У Скрепера мучительно заныло под ложечкой. Если выяснит, ему конец. Но вслух спокойно спросил:

– И третий этап?

– Если первые два пройдут по плану, ты дашь мне счет, и я переведу деньги.

– Хорошо, – безразлично согласился Виктор. – В принципе это мой же план, только дольше.

– Я рад, что тебе все нравится, – закончил беседу Гнедышев и вышел.

Скреперу даже девушку вернули. Только в комнате заперли с решетками крепкими и двумя вертухаями – у двери и под окном.

Девушка была все такая же симпатичная и фигуристая. Но желаний у Скрепера больше не вызывала никаких.

Глава 17

Омск, 22 июля

Володя ушел

Али с Маратом сидели в машине и отсчитывали длинные три минуты. Они действительно бывают очень длинными, когда состоят из ста восьмидесяти секунд спрессованного ожидания.

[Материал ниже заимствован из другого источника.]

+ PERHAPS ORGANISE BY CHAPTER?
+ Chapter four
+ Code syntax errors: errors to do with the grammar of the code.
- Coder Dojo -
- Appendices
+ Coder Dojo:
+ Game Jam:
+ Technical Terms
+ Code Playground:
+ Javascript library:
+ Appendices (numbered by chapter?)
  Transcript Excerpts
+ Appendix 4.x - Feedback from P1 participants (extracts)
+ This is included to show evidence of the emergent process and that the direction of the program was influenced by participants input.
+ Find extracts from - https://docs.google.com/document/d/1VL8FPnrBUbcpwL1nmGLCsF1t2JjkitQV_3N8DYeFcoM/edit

Наконец минутная стрелка закончила третий круг. Отсчет начался тогда, когда Владимир шепнул в рацию одно короткое слово «Есть!». Это означало – цель рядом и ничто не мешает.

Марат посмотрел на Али.

– Ждем, – кратко сказал тот.

Еще два круга.

– Ждем, – повторил старший. Он не мог поверить, что Владимир не сумел справиться с рекламным толстяком. Конечно, этот бывший неверный не был лучшим его бойцом. Но не с таким же противником облажаться.

Он уже все глаза проглядел, пытаясь увидеть в ночи бредущего под стволом Владимира рекламиста, однако желанная картинка оставалась пока только в его воображении.

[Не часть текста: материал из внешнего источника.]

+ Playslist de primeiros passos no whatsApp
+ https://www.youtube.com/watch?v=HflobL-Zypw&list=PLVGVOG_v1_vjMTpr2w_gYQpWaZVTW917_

После седьмой минуты ждать было нечего.

– Ладно, пошли, – сказал Али, достав и быстро перезарядив «стечкина». Марат вздохнул с облегчением: уж лучше бой, чем его ожидание.

Однако бой в их планы никак не входил, поэтому почти бегом спустились к берегу по соседней тропе. Почти – потому что Али не только бежать уже не мог, но и быстро ходить ему было мучительно тяжело.

Теперь, подходя к месту предполагаемых событий с другой стороны, можно было попытаться остаться не при делах, если положение этих самых дел оказалось бы не в их пользу. Конечно, если их не попытаются обыскать…

Впрочем, ничто не предвещало засады. И не свидетельствовало о только что происшедшем боестолкновении.

Непонятка, так не любимая всеми, кто воевал.

– Володя, – вполголоса позвал Али.

Марат неодобрительно улыбнулся: если б Али был в лучшей форме, он бы так не торопился.

– Володя! – уже почти в голос позвал старший.

Из ивняка не доносилось ни звука. Они явно были здесь одни.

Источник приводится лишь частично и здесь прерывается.